Besonders stark betroffen ist die Region um Lwiw, dem ehemaligen Lemberg, im Nordwesten nahe der Grenze zu Polen.

Seit Freitag herrscht in der Ukraine der Ausnahmezustand. Das Fernsehen zeigte am Wochenende Bilder von leeren Straßen und Geschäften in den Großstädten. Die Regierung schloss landesweit Schulen und Kindergärten für drei Wochen. Veranstaltungen mit größeren Menschenmengen sind verboten.

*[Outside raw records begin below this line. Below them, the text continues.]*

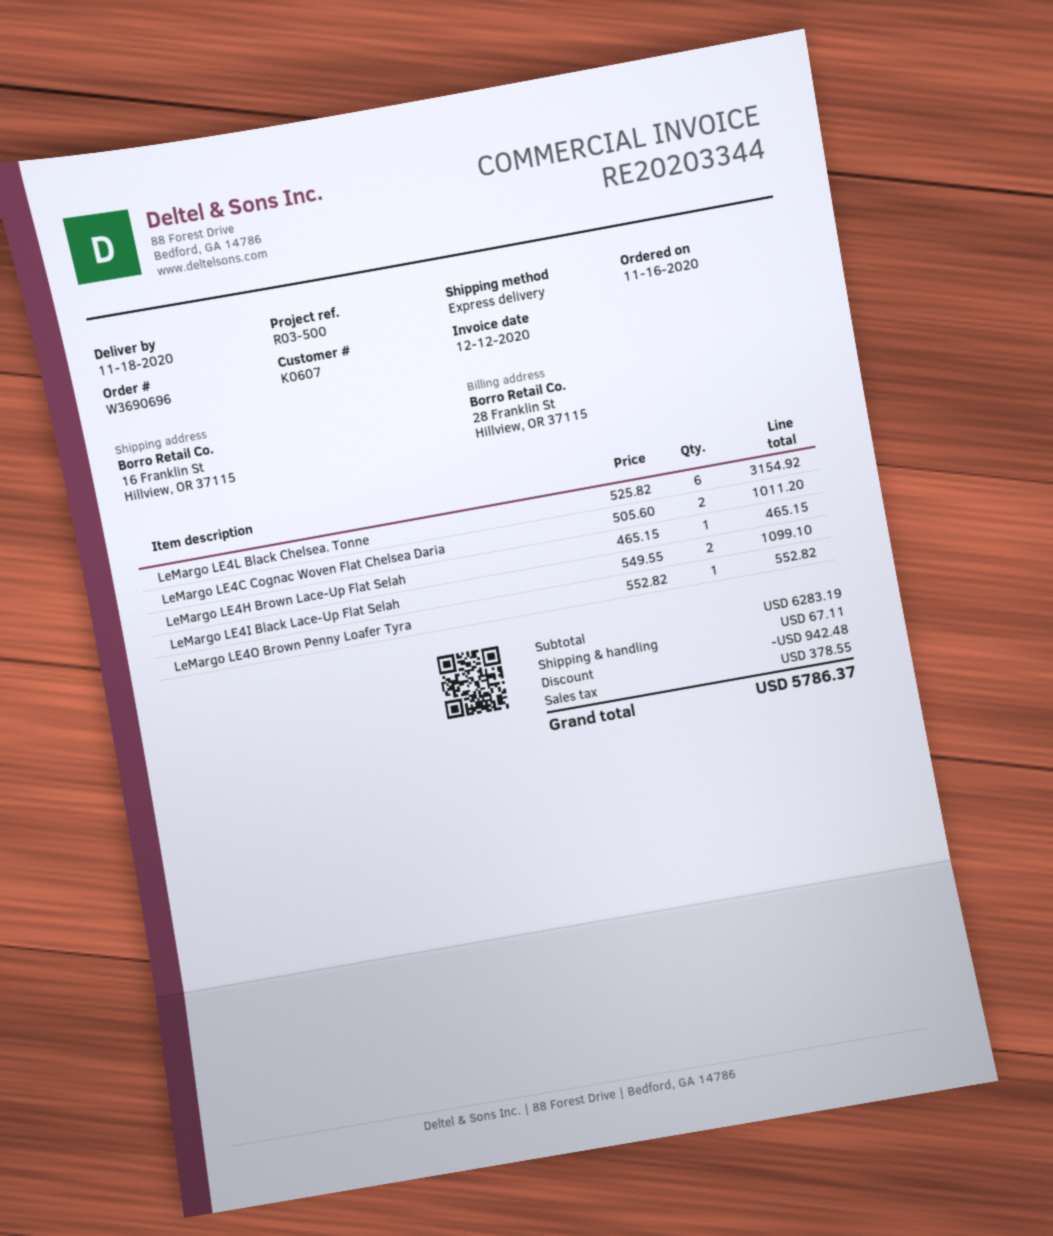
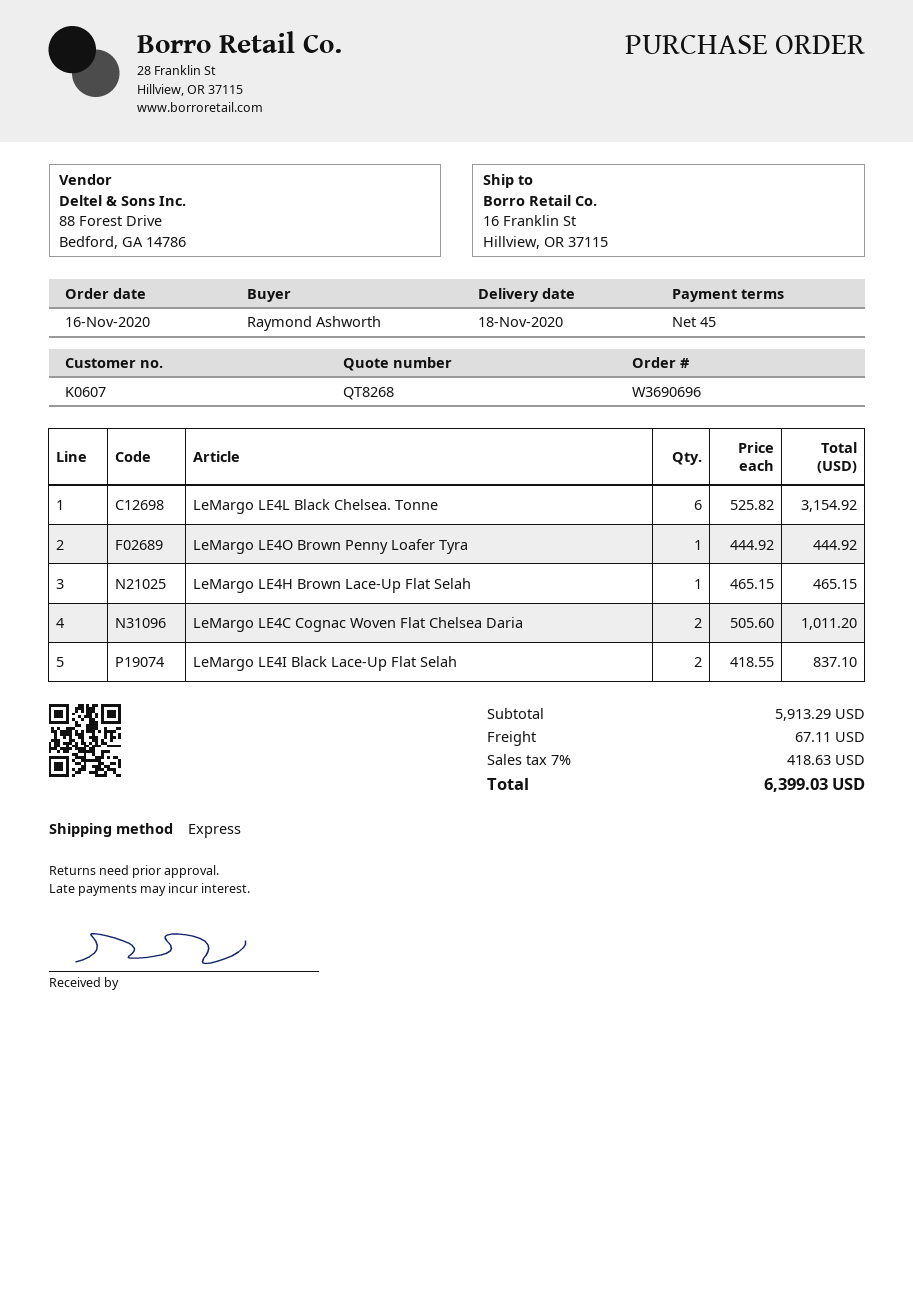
LeMargo LE4I Black Lace-Up Flat Selah: 2 x 549.55 = 1099.10 -> 2 x 418.55 = 837.10
LeMargo LE4O Brown Penny Loafer Tyra: 1 x 552.82 = 552.82 -> 1 x 444.92 = 444.92
subtotal: 6283.19 -> 5913.29
discount: 942.48 -> none
tax: 378.55 -> 418.63
total: 5786.37 -> 6399.03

Juschtschenko ordnete an, dass umgehend mehr Schutzmasken produziert werden müssten. Der Bedarf liegt bei einer Million Masken pro Tag. Nach Panikkäufen in Apotheken waren in vielen Städten weder Schutzmasken noch Medikamente zu bekommen. In einer der größten Apotheken der Kiewer Innenstadt verlangen Verkäufer 500 Dollar (337 Euro) für eine Packung Tamiflu®. Das ist das Zehnfache des Normalpreises.

In der Nacht zum Montag landete eine Sondermaschine aus der Schweiz in Kiew und brachte eine Hilfslieferung mit 16 Tonnen Tamiflu®. Die ukrainische Ministerpräsidentin Julia Timoschenko nahm die Hilfssendung des Herstellers Roche in Empfang.

Gestern Morgen traf eine Delegation der WHO in Kiew ein, die vor allem in der westliche Ukraine die Lage einzuschätzen und den Hilfebedarf in Kliniken und Ärztezentren zu ermitteln.